_Work item_: Exactly those lines that run from the one containing "border-right: 2px solid #9d9d9d;" through the last line of the entries below should be printed, and no others.

_Records for the exercise_:
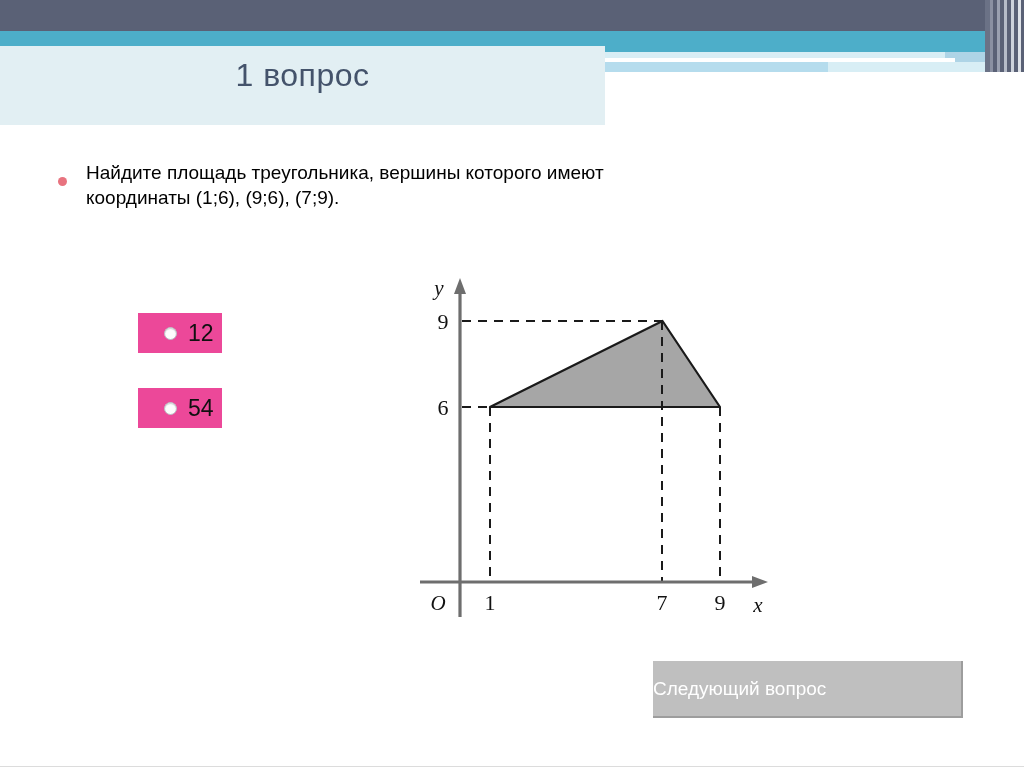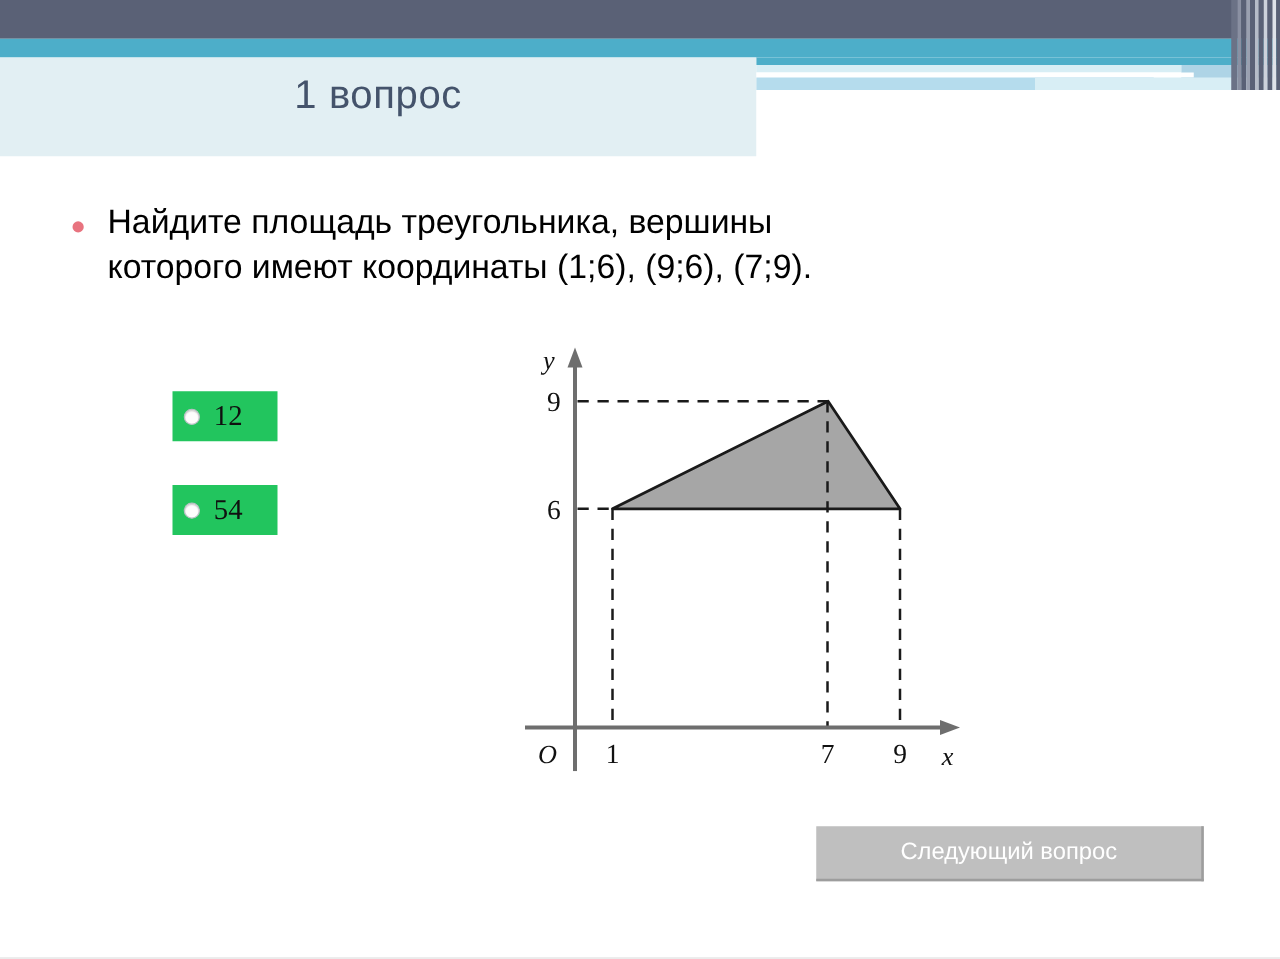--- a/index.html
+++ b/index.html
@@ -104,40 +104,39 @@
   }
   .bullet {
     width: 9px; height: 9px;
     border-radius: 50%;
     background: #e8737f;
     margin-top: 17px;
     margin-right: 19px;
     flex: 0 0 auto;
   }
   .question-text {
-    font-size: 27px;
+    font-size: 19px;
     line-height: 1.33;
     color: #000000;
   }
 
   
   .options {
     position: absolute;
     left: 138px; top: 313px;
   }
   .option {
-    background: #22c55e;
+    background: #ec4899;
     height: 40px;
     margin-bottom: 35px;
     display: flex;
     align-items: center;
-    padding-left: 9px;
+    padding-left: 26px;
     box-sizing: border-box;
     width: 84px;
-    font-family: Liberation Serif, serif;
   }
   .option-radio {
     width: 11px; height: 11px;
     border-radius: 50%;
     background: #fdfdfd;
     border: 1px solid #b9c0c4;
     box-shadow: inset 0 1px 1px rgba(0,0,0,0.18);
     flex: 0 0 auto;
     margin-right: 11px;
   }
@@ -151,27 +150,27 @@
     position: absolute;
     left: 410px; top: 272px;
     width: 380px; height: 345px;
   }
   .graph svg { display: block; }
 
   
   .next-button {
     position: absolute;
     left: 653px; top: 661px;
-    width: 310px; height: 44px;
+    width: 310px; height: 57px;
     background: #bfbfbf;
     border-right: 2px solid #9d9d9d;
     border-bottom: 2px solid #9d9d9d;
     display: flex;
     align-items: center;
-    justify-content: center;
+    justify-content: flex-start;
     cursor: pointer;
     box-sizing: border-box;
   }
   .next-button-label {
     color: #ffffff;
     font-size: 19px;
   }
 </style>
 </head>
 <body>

_Answer for the task_:
     border-right: 2px solid #9d9d9d;
     border-bottom: 2px solid #9d9d9d;
     display: flex;
     align-items: center;
-    justify-content: center;
+    justify-content: flex-start;
     cursor: pointer;
     box-sizing: border-box;
   }
   .next-button-label {
     color: #ffffff;
     font-size: 19px;
   }
 </style>
 </head>
 <body>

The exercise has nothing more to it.